RECORD EXCERPTS section start

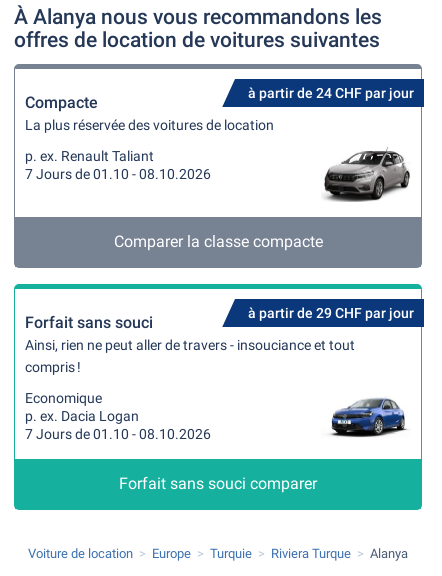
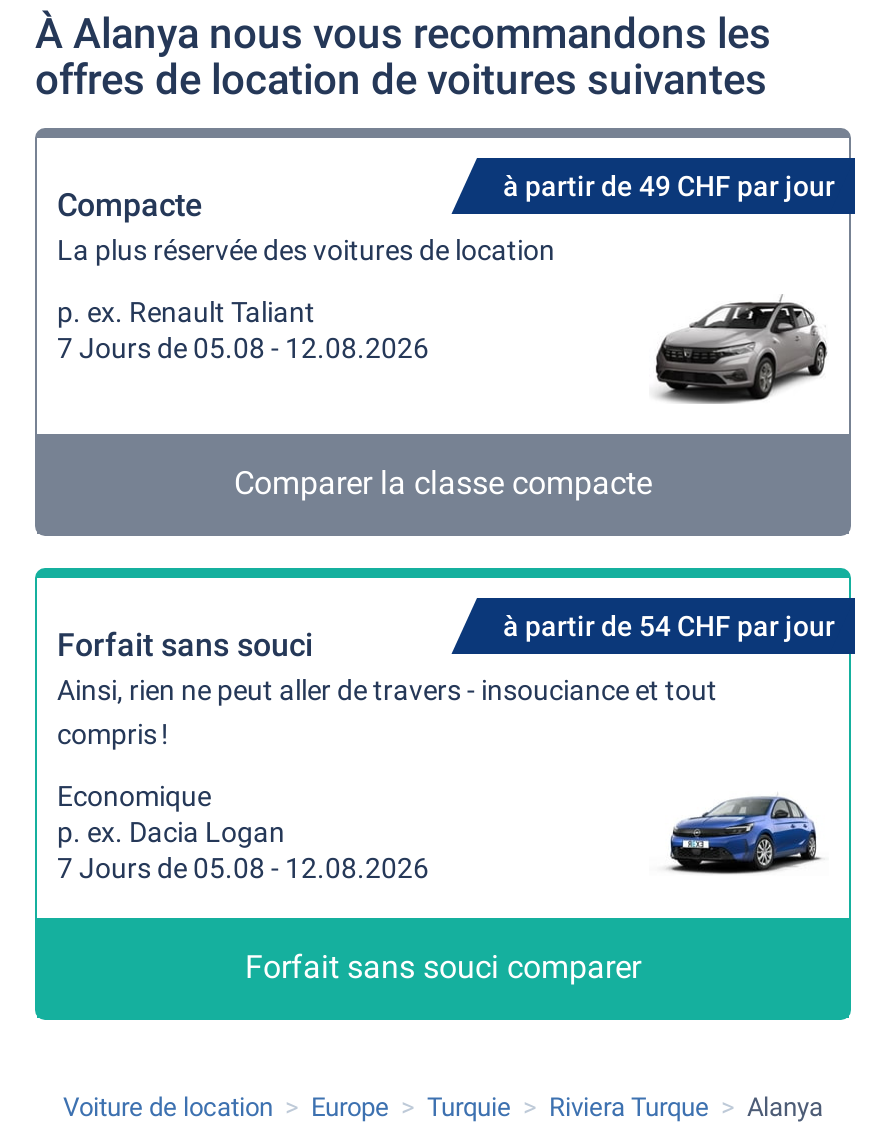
[248,85,414,101] à partir de 24 CHF par jour -> [503,170,835,202] à partir de 49 CHF par jour
[25,166,211,182] 7 Jours de 01.10 - 08.10.2026 -> [57,332,429,364] 7 Jours de 05.08 - 12.08.2026
[248,305,414,321] à partir de 29 CHF par jour -> [503,610,835,642] à partir de 54 CHF par jour
[25,426,211,442] 7 Jours de 01.10 - 08.10.2026 -> [57,852,429,884] 7 Jours de 05.08 - 12.08.2026

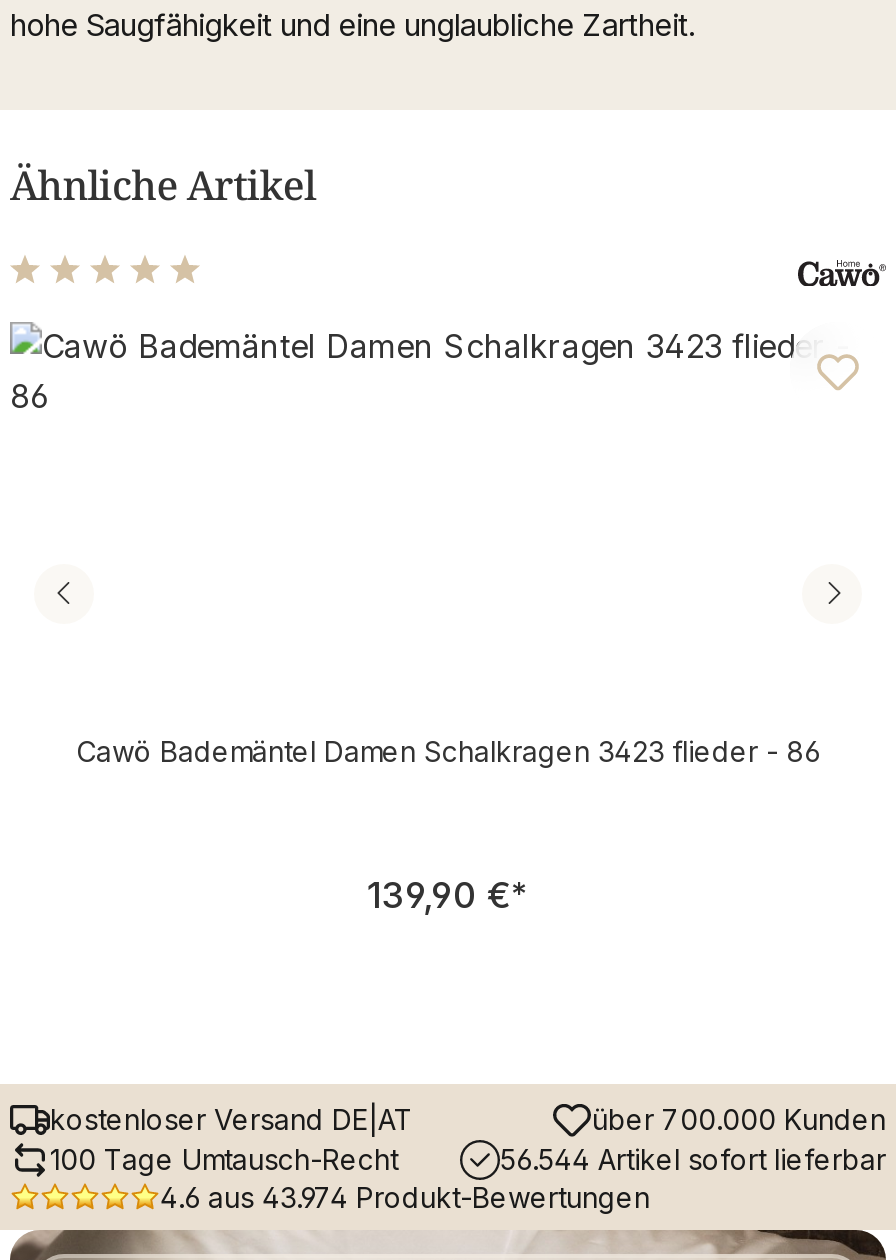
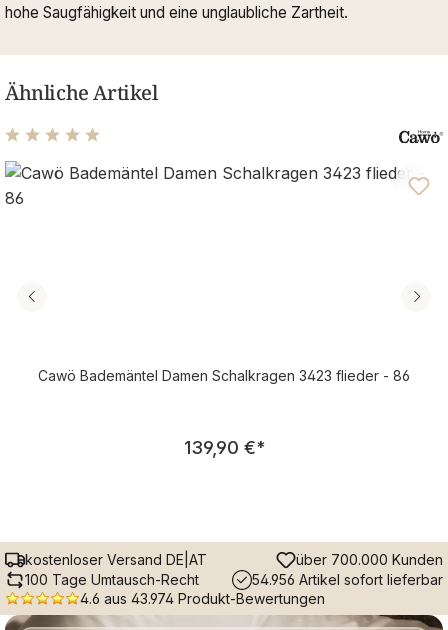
[500,1142,886,1176] 56.544 Artikel sofort lieferbar -> [252,571,443,588] 54.956 Artikel sofort lieferbar

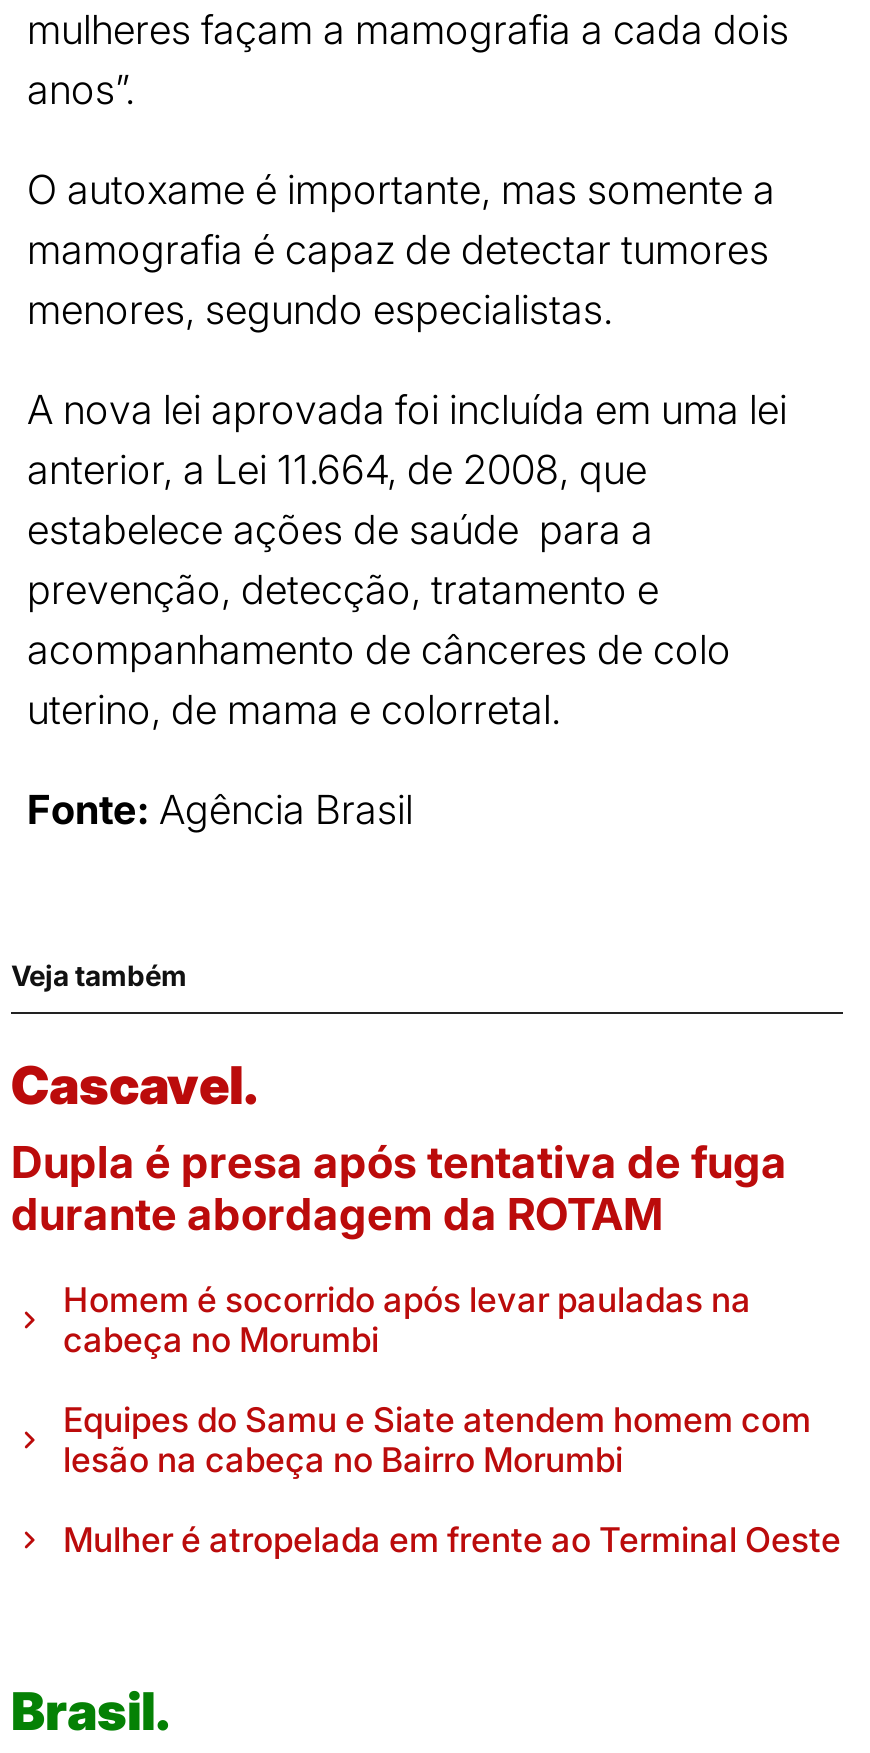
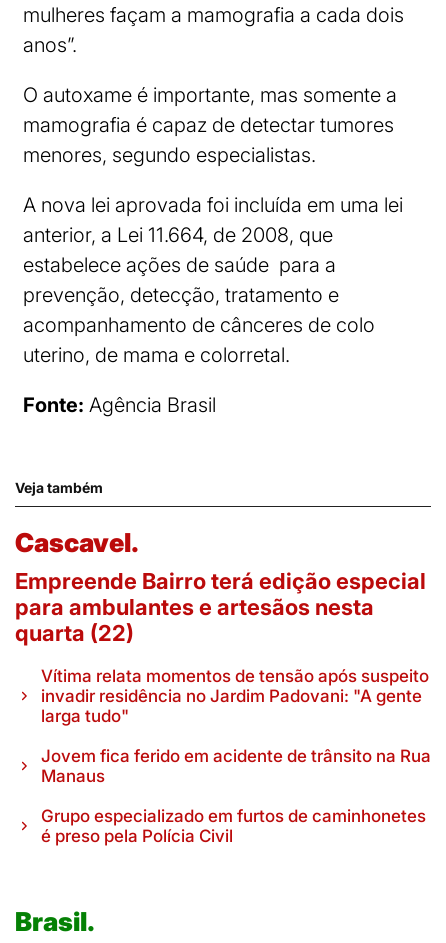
[11,1136,787,1240] Dupla é presa após tentativa de fuga | durante abordagem da ROTAM -> [15,568,426,646] Empreende Bairro terá edição especial | para ambulantes e artesãos nesta | quarta (22)
[63,1280,751,1360] Homem é socorrido após levar pauladas na | cabeça no Morumbi -> [41,666,429,726] Vítima relata momentos de tensão após suspeito | invadir residência no Jardim Padovani: "A gente | larga tudo"
[63,1400,811,1480] Equipes do Samu e Siate atendem homem com | lesão na cabeça no Bairro Morumbi -> [41,746,431,786] Jovem fica ferido em acidente de trânsito na Rua | Manaus
[63,1520,841,1560] Mulher é atropelada em frente ao Terminal Oeste -> [41,806,426,846] Grupo especializado em furtos de caminhonetes | é preso pela Polícia Civil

RECORD EXCERPTS section end

### DIRECTIONS FOR THIS TASK
Where the string "após" turns up in a line of the data above, copy that whole line.

### PROBLEM SOLUTION
[11,1136,787,1240] Dupla é presa após tentativa de fuga | durante abordagem da ROTAM -> [15,568,426,646] Empreende Bairro terá edição especial | para ambulantes e artesãos nesta | quarta (22)
[63,1280,751,1360] Homem é socorrido após levar pauladas na | cabeça no Morumbi -> [41,666,429,726] Vítima relata momentos de tensão após suspeito | invadir residência no Jardim Padovani: "A gente | larga tudo"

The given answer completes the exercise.